[Before-and-after change data]
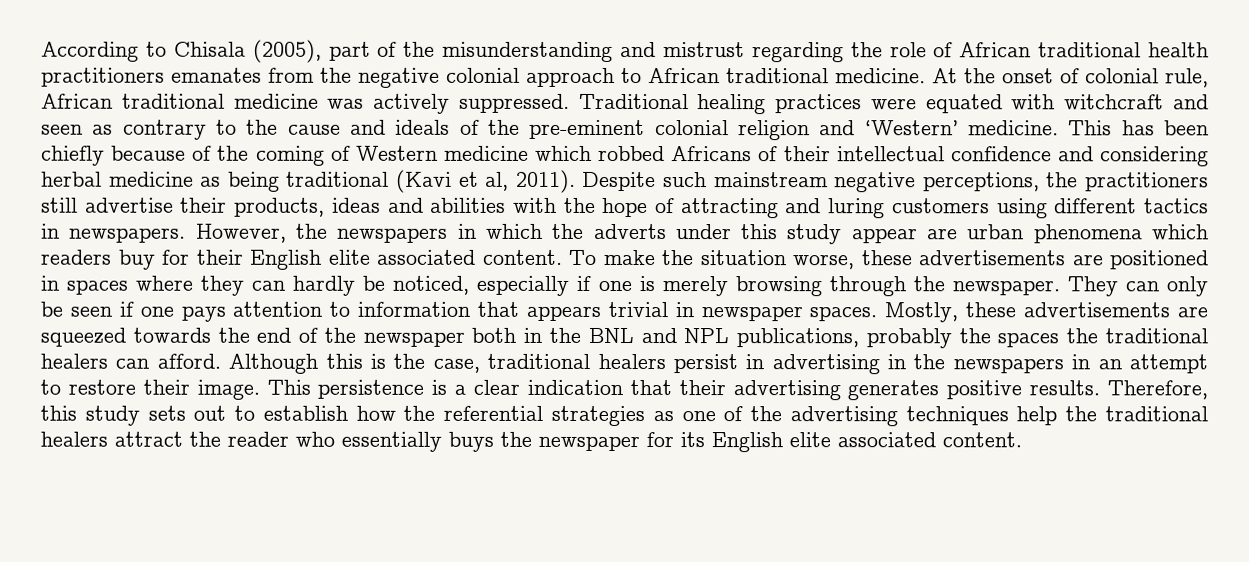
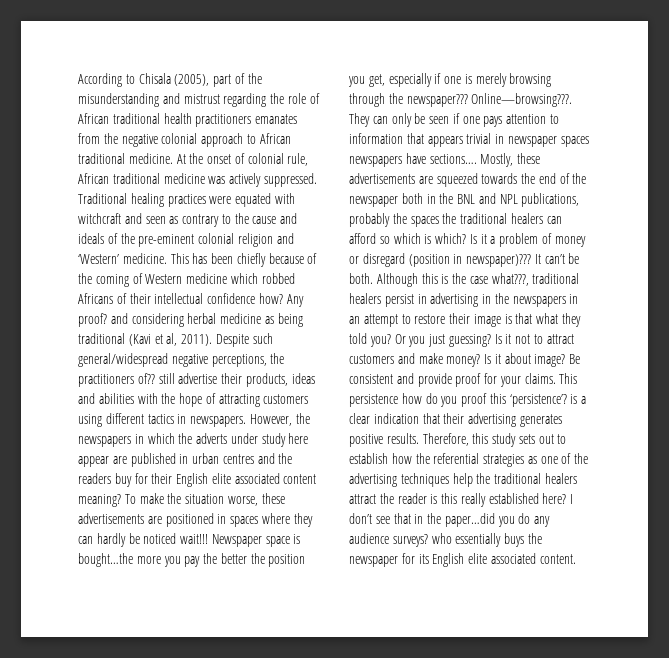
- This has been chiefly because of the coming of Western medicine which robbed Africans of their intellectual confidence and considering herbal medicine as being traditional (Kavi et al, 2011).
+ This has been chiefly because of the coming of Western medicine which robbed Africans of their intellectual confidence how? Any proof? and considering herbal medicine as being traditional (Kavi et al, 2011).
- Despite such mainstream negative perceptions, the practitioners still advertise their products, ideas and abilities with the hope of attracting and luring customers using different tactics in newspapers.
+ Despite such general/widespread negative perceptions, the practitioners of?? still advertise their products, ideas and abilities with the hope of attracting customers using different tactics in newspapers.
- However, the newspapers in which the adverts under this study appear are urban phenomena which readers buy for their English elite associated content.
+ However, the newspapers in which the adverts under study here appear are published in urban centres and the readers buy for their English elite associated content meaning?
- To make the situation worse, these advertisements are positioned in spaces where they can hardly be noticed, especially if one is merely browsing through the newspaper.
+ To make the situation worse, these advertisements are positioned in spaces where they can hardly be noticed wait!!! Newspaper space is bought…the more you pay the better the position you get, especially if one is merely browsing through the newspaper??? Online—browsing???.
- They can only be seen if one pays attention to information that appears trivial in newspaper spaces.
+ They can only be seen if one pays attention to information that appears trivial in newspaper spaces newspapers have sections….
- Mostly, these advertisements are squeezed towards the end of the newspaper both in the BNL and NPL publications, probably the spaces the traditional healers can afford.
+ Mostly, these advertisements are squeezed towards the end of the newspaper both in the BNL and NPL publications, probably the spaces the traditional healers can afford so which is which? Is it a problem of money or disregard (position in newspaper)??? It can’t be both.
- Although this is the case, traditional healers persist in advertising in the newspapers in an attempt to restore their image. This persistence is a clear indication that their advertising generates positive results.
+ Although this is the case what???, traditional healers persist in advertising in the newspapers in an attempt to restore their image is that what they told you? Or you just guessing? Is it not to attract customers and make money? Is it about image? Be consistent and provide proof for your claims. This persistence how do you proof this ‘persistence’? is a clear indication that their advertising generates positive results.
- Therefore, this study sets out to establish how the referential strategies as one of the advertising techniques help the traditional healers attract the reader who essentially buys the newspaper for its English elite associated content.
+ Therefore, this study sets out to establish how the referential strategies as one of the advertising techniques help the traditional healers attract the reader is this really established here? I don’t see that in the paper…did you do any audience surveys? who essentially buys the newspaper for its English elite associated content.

==

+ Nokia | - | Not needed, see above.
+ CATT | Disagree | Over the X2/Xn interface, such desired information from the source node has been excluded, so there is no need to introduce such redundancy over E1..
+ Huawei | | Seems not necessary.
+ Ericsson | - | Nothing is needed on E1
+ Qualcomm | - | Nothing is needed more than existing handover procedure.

Work required: Lines containing the word "more" are to be pulled from the records and copied.

Final answer:
+ To make the situation worse, these advertisements are positioned in spaces where they can hardly be noticed wait!!! Newspaper space is bought…the more you pay the better the position you get, especially if one is merely browsing through the newspaper??? Online—browsing???.
+ Qualcomm | - | Nothing is needed more than existing handover procedure.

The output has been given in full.